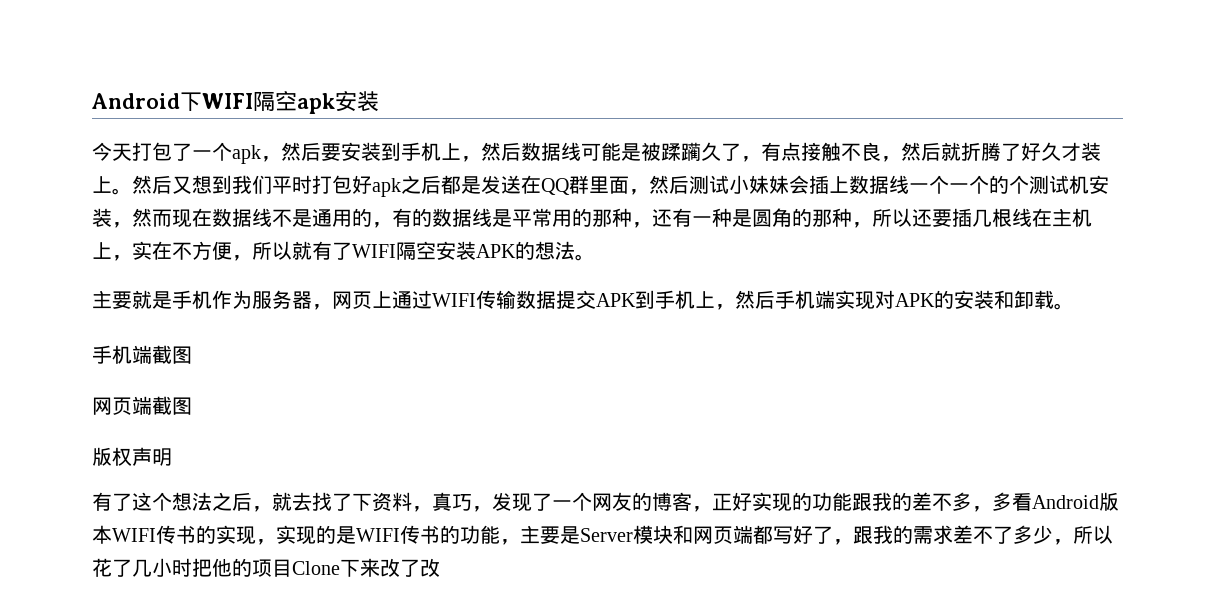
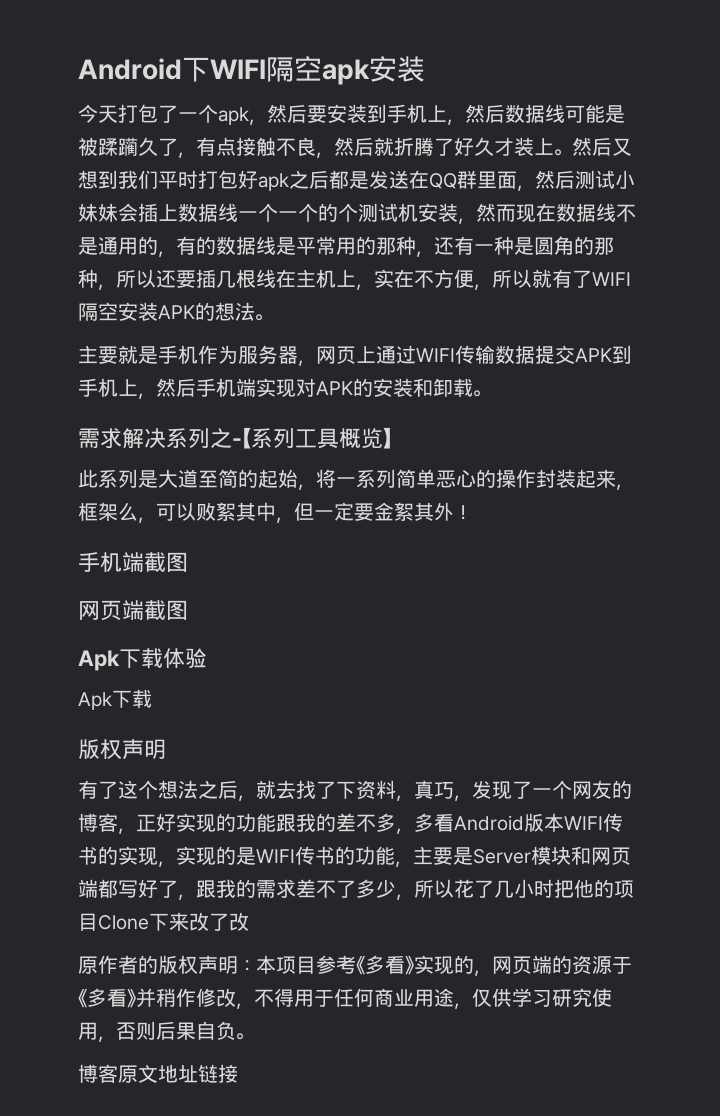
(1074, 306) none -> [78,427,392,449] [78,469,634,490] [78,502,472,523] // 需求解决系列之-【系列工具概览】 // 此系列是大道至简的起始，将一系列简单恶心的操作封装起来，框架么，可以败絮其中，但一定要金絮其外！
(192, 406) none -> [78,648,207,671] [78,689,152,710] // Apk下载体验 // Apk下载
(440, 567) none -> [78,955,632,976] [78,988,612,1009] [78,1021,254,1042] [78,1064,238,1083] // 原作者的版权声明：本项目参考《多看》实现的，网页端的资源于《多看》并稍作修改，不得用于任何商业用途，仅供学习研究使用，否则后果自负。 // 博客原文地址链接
-=-=-=-=-
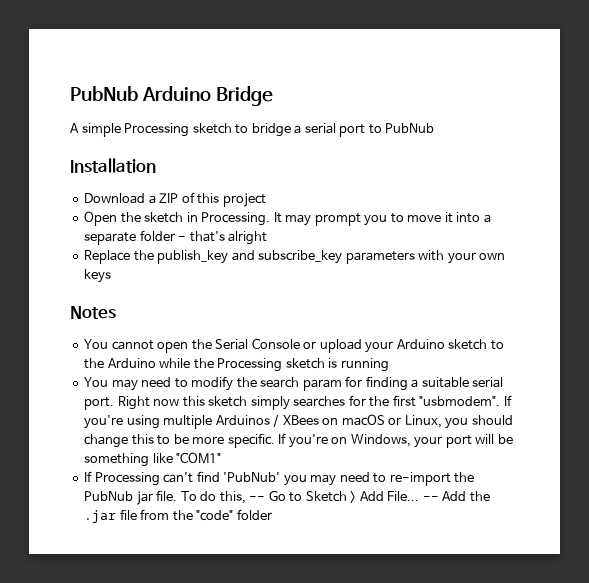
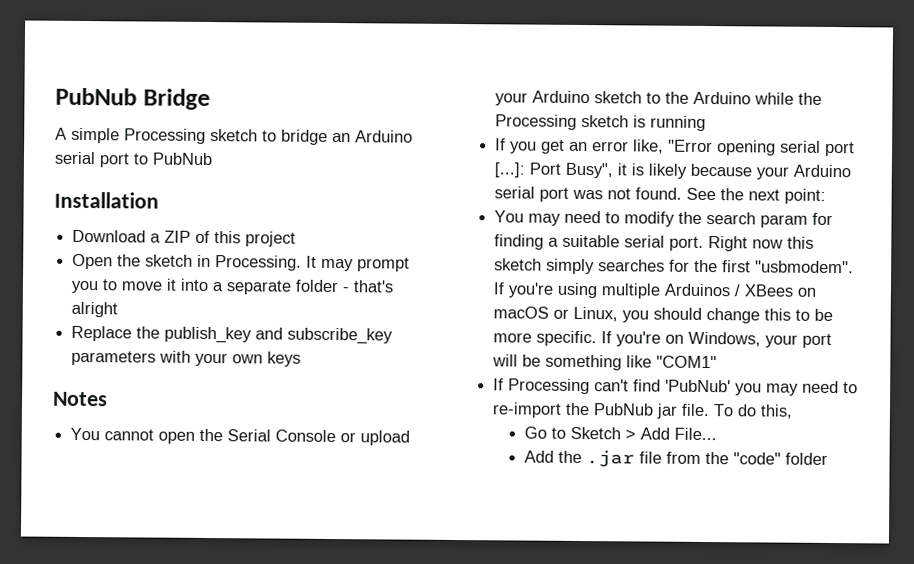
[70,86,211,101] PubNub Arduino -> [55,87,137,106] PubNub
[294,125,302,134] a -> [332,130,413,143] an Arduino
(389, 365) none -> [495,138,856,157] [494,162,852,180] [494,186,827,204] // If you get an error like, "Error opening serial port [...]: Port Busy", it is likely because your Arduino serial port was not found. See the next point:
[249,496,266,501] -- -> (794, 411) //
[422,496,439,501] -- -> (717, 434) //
-=-=-=-=-
- WORK INSTRUCTIONS: Return a copy of each line of the material that holds the word "Arduino".

- YOUR SOLUTION:
[70,86,211,101] PubNub Arduino -> [55,87,137,106] PubNub
[294,125,302,134] a -> [332,130,413,143] an Arduino
(389, 365) none -> [495,138,856,157] [494,162,852,180] [494,186,827,204] // If you get an error like, "Error opening serial port [...]: Port Busy", it is likely because your Arduino serial port was not found. See the next point:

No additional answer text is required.